*** DATA RECORDS Section Begins ***
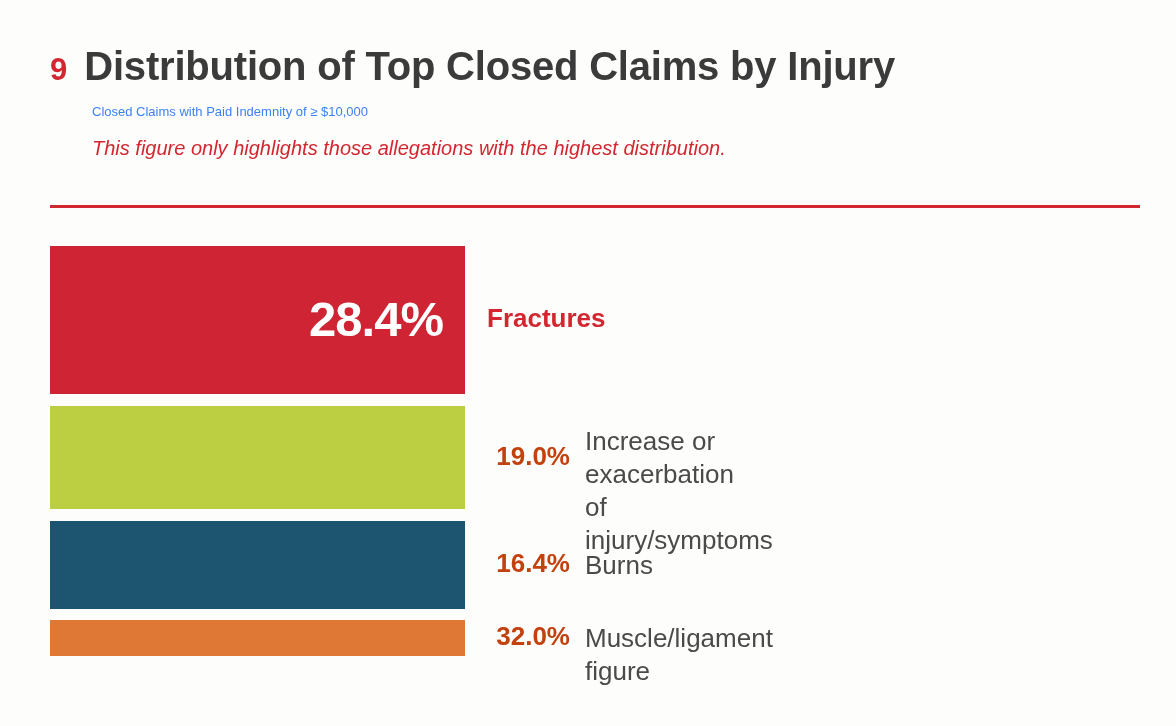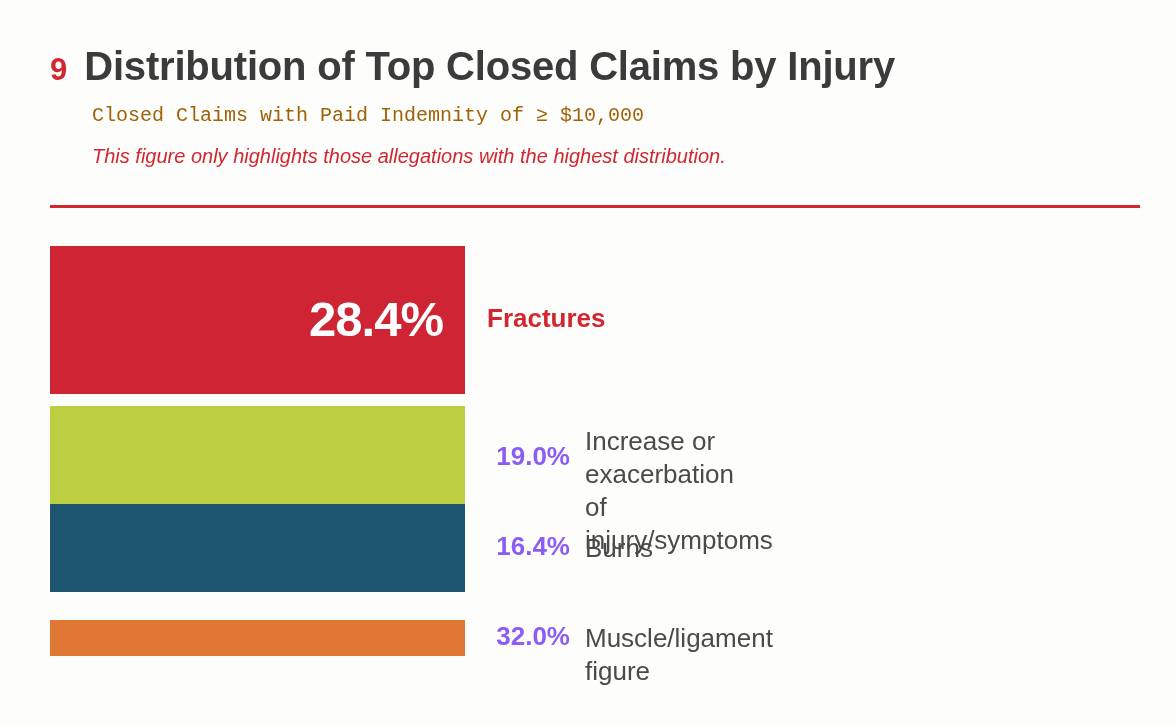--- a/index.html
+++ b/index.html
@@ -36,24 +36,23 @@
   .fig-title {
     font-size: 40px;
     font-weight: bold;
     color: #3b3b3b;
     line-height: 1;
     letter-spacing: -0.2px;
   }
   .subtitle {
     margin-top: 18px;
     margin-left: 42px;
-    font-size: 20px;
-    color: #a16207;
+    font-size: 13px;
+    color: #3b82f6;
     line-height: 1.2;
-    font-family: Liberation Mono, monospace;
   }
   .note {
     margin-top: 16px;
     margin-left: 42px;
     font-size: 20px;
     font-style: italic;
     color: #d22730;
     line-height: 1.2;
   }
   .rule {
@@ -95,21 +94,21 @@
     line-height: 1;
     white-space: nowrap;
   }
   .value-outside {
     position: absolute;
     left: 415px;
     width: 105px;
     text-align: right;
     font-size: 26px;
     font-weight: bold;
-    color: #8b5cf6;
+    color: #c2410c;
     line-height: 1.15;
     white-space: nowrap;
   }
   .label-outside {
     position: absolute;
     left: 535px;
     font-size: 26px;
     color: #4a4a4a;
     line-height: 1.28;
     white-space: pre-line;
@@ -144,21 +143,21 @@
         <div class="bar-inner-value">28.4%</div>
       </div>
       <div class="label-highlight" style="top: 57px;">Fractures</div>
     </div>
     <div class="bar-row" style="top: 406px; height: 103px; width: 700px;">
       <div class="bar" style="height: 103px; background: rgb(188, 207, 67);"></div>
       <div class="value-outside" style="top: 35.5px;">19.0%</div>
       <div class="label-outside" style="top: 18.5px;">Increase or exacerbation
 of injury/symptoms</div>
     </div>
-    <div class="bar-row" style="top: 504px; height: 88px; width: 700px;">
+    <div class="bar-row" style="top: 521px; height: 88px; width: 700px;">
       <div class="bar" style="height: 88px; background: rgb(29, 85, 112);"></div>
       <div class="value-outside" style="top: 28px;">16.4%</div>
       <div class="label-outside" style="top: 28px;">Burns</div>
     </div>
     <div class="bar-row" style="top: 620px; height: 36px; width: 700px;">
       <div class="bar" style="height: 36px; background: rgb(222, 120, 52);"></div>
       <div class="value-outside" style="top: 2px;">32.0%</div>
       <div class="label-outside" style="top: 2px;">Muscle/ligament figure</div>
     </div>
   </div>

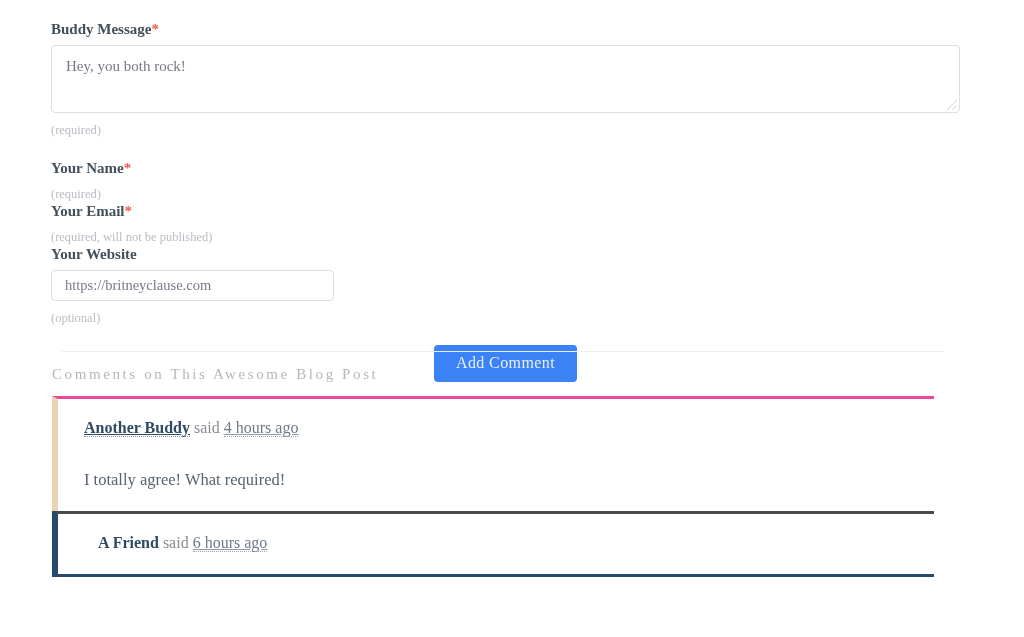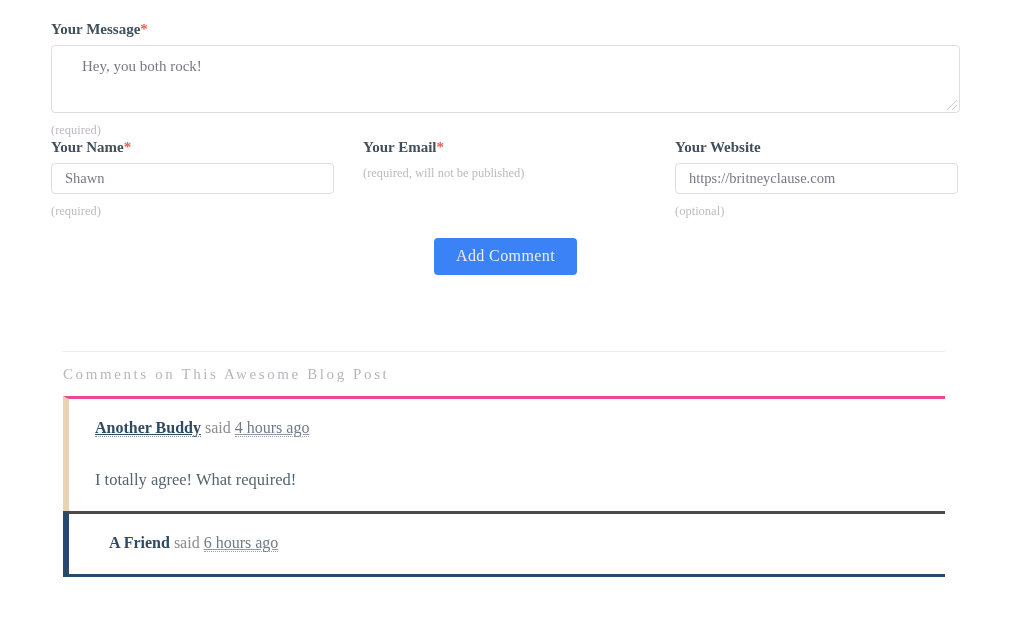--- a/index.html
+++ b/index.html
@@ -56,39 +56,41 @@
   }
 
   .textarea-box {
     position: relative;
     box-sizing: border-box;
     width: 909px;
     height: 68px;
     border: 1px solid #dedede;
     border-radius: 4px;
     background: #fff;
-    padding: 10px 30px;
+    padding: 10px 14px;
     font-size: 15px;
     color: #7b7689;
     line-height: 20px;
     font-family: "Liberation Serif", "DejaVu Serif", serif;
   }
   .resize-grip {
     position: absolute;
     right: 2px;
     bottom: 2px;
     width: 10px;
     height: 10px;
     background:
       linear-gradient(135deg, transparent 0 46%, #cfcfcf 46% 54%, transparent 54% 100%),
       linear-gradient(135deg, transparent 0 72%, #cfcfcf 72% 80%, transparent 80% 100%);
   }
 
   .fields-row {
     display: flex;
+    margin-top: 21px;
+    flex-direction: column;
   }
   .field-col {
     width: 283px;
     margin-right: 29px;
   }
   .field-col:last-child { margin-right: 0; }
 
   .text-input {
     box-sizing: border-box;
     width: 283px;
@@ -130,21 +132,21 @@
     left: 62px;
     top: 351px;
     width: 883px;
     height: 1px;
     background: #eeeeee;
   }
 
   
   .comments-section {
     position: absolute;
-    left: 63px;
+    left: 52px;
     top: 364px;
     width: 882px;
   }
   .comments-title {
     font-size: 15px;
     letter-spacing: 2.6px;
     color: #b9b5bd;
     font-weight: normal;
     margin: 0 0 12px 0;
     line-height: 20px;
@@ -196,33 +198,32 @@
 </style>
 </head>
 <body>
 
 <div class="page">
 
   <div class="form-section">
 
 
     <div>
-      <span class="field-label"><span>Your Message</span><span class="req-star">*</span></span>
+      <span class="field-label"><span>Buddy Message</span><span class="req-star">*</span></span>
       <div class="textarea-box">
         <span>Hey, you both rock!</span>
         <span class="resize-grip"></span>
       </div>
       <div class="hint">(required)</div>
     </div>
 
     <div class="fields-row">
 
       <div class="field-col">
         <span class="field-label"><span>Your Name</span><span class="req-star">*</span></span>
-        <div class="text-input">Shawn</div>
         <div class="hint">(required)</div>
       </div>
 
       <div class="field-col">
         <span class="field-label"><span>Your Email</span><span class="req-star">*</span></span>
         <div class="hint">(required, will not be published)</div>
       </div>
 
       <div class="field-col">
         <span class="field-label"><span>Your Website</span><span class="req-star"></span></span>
*** DATA RECORDS Section Ends ***
ABOUT THIS TASK -> State the number of lines in the data that include the string "linear", and add nothing else.

RESPONSE TO THE EXERCISE -> 2